◆ **Aim of the task**: Once you find the line with "[392,270,424,280] After ->" in the data below, transcribe exactly each line from there to the line with "(526, 321) none -> (475, 587) //", inclusive, and nothing else. Drop the pictures.

◆ **Given records**:
--- START ---
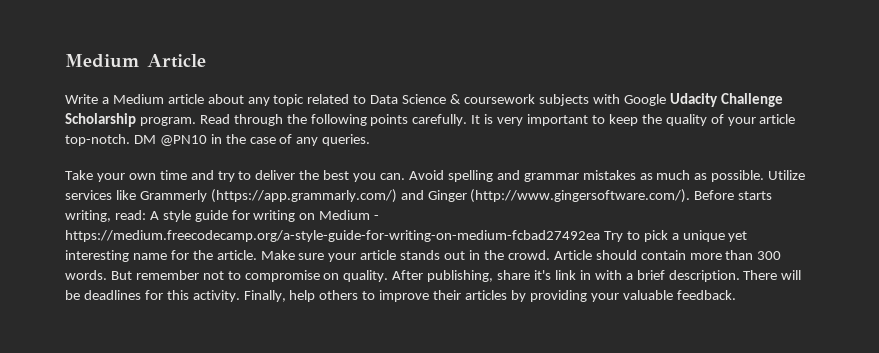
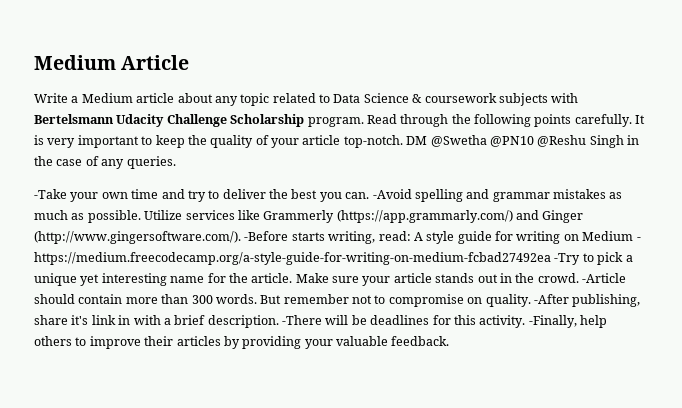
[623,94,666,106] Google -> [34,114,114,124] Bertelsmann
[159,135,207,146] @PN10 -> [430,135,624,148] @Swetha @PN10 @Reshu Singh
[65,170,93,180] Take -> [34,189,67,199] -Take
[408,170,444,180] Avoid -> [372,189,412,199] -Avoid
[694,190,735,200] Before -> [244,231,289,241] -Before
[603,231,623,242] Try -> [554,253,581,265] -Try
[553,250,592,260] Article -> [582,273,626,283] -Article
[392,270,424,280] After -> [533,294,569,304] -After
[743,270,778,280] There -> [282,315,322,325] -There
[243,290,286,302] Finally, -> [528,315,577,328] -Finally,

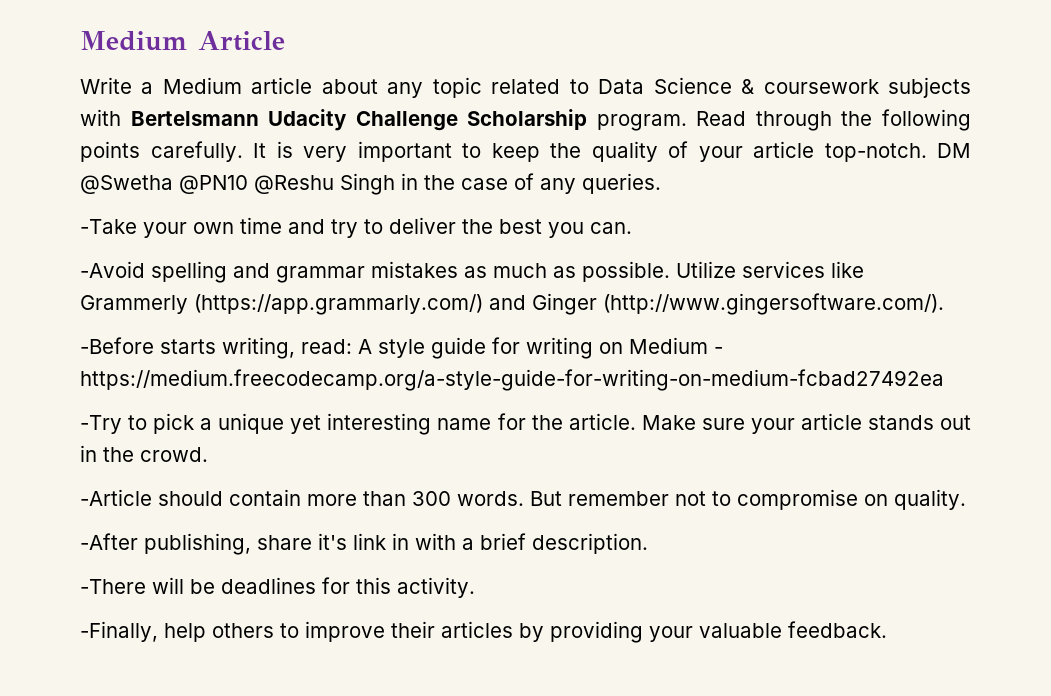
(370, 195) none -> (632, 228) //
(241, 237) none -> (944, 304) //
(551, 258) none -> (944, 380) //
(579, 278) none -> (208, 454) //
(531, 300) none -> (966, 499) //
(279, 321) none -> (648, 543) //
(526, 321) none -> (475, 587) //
--- END ---
--- START ---
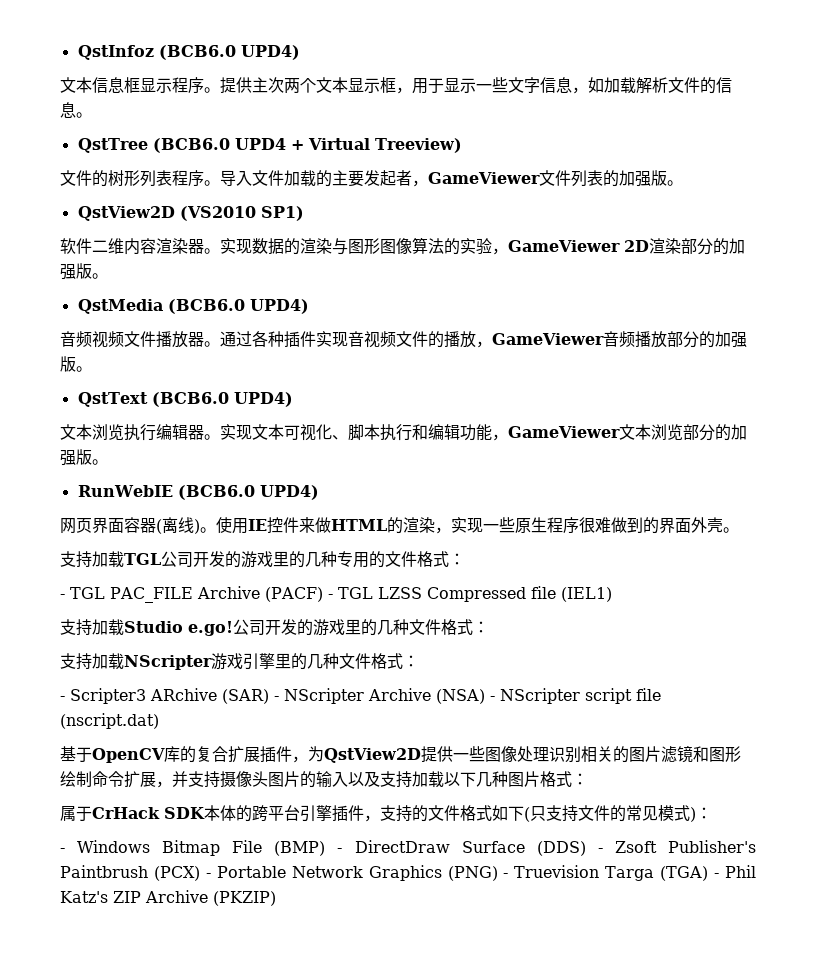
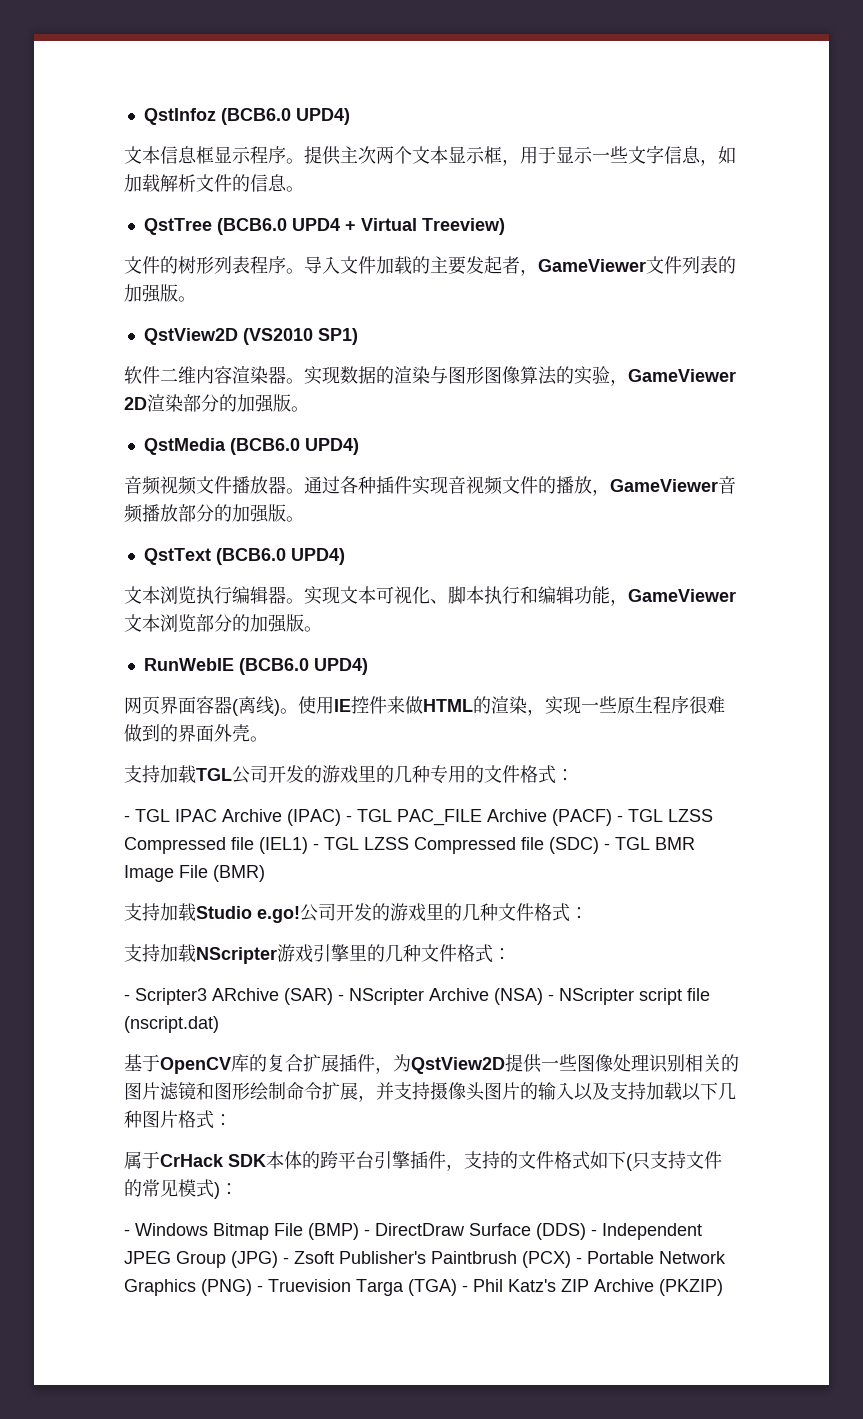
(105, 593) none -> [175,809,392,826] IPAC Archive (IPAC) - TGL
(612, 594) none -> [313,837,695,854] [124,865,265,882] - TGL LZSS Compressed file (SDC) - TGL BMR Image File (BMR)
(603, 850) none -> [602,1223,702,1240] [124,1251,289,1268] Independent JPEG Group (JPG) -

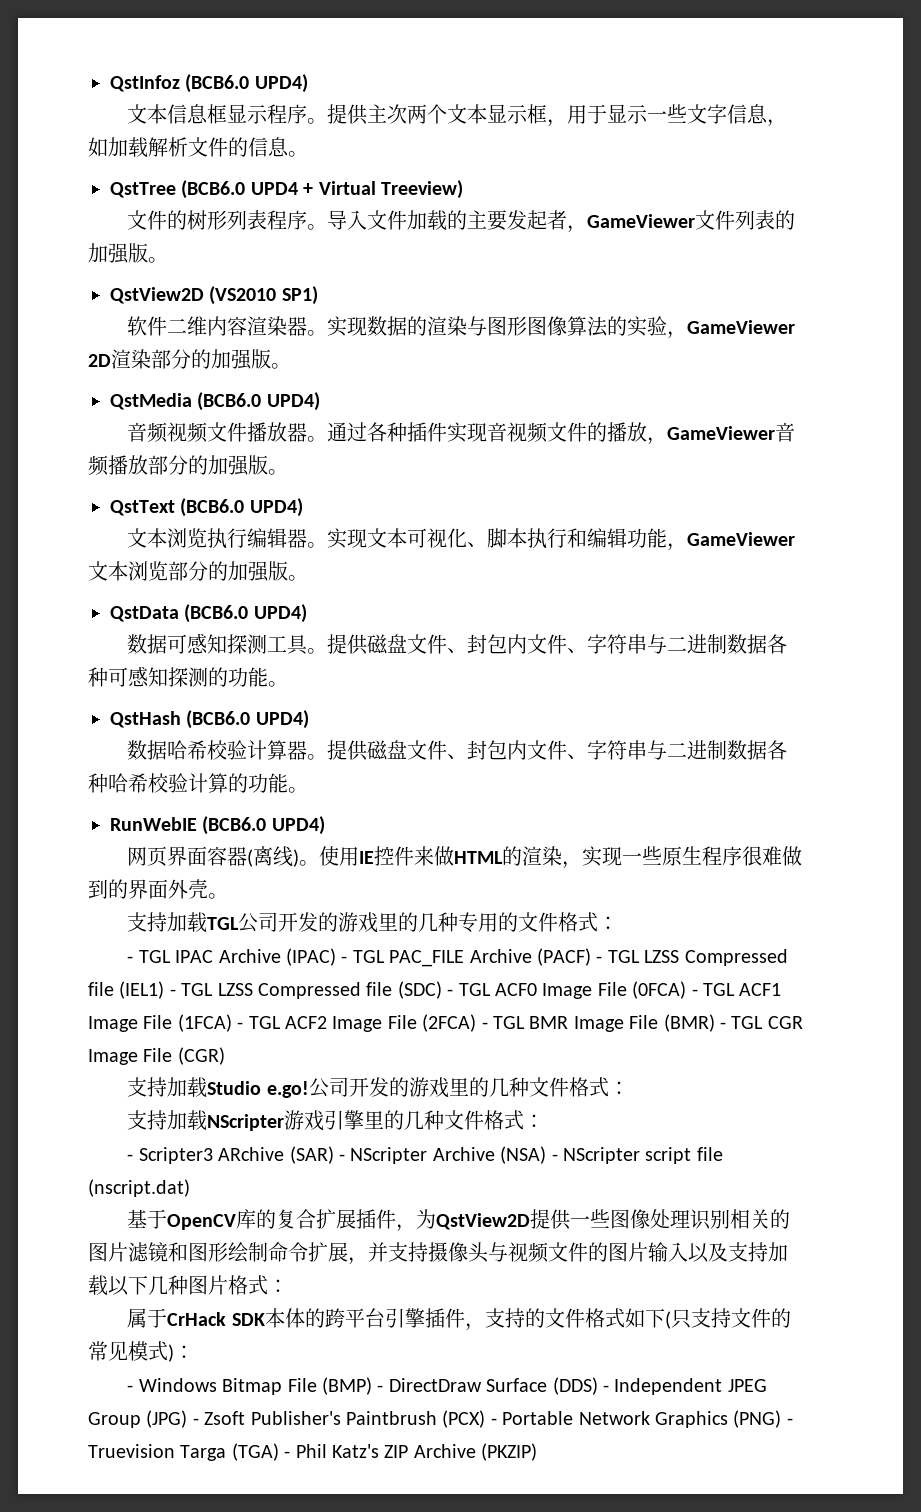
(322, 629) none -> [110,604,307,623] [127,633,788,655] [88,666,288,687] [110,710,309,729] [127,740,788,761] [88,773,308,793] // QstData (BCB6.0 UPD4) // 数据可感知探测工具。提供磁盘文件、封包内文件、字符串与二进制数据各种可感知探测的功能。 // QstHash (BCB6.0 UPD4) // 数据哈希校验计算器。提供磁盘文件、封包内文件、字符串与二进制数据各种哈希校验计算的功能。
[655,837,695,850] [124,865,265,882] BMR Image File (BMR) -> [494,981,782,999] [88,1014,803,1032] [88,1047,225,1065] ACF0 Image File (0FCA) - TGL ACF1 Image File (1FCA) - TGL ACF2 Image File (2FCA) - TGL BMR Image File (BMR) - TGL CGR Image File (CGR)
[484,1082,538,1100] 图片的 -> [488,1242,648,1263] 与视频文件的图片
--- END ---
◆ **Response below**:
[392,270,424,280] After -> [533,294,569,304] -After
[743,270,778,280] There -> [282,315,322,325] -There
[243,290,286,302] Finally, -> [528,315,577,328] -Finally,

(370, 195) none -> (632, 228) //
(241, 237) none -> (944, 304) //
(551, 258) none -> (944, 380) //
(579, 278) none -> (208, 454) //
(531, 300) none -> (966, 499) //
(279, 321) none -> (648, 543) //
(526, 321) none -> (475, 587) //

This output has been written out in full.